Alternatively, you could obsidian cast on that level and then dig away the resulting wall to restore the natural floor layer. Or on the level below, and then build and deconstruct a floor on top of obsidian floor.

If your entire fort died and all your food was lost because of a single cave-in, you all but deliberately engineered it. But I don't think so. Butcher some animals or gather some plants from underground, turn on all medical labours on all uninjured dwarves - or alternatively, remove the hospital if treatment's not possible/you need their labor and they can work.

Even if only a single dwarf survived, you'll be back up to over 80 dwarves in like two to three years with immigration, more with visitors. Hardly fort-ending, though redoing work is never pleasant.

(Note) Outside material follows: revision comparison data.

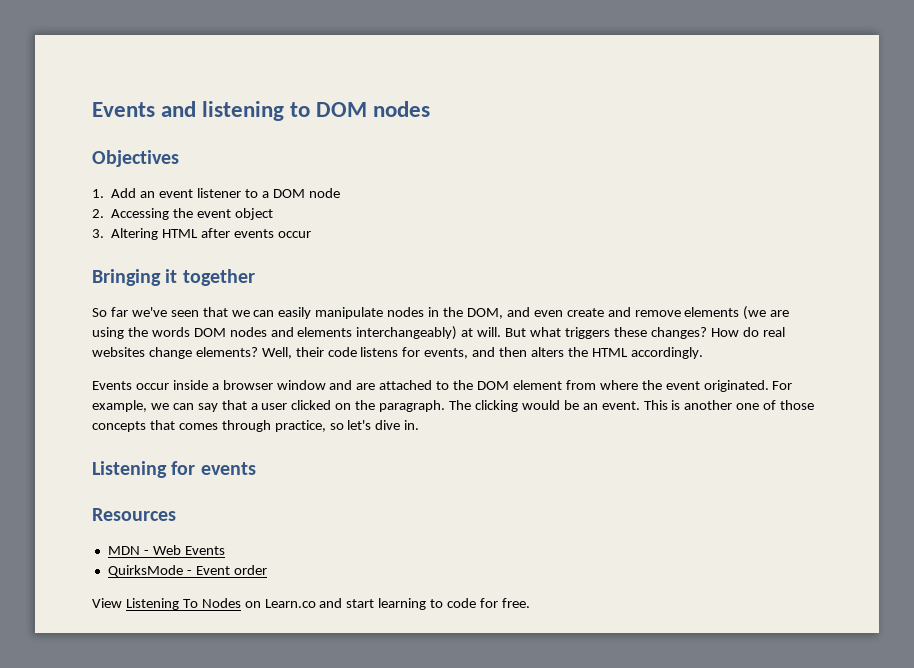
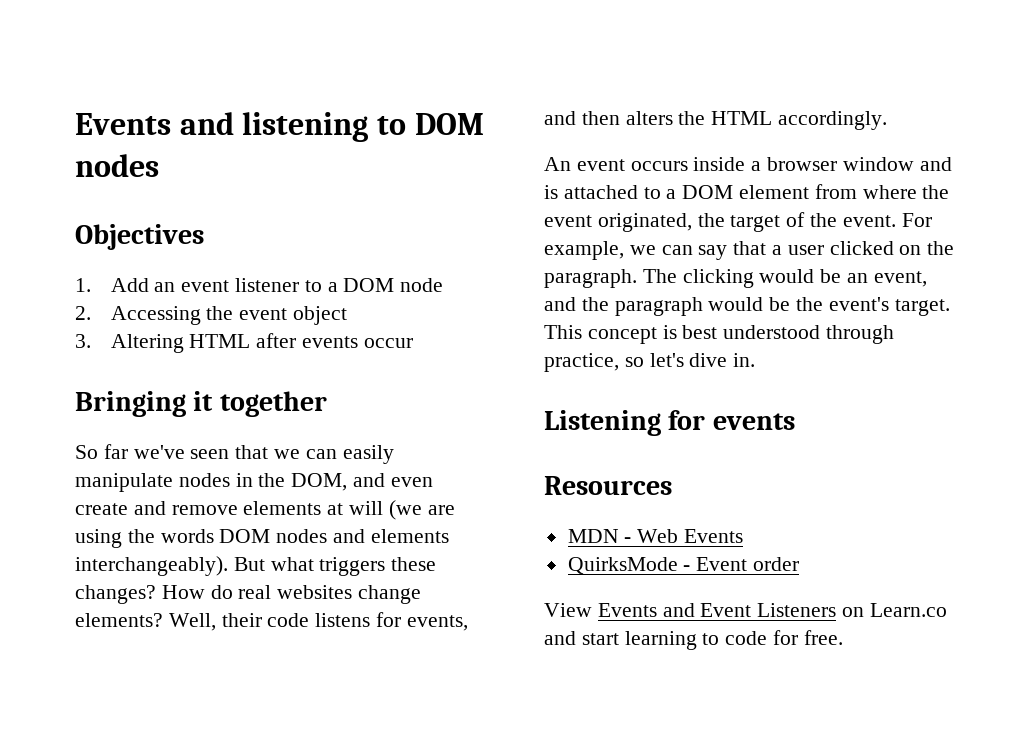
(740, 312) none -> [327,501,384,515] at will
[356,326,502,340] interchangeably) at will. -> [75,556,228,576] interchangeably).
[92,381,169,390] Events occur -> [544,157,688,171] An event occurs
[356,383,376,390] are -> [544,185,558,199] is
[453,380,474,390] the -> [666,189,677,199] a
[703,380,769,392] originated. -> [597,212,896,232] originated, the target of the event.
[601,400,815,410] [92,420,218,432] event. This is another one of those concepts that comes -> [873,271,927,287] [544,297,950,316] [544,325,821,344] event, and the paragraph would be the event's target. This concept is best understood
[125,598,241,610] Listening To Nodes -> [597,603,837,617] Events and Event Listeners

Now, if the fire was caused by you releasing clowns into the sky, you might have a fun challenge to go with that. In that case, setting up safe bunker would be first priority, lest they pour through the hole and kill everybody - and after that, would have to carefully distract/capture them and/or construct migrant entrances.
80 or so of 130something dwarves are unconscious, so yeah, ive got dwarves, no hospital currently, nothing was injured in a survivable way in this fort before now, lot of dead dwarves, but this is survivable, im just mad about having to redo all this work and mud up tiles and stuff, im trying to set up a necromancer wing and this kind of stuff keeps getting in the way heh. This fire had nothing to do with me, except that I didnt cap the magma tube years ago I guess, im pretty sure fire imps are responsible. Ill have to build a machine just for killing them.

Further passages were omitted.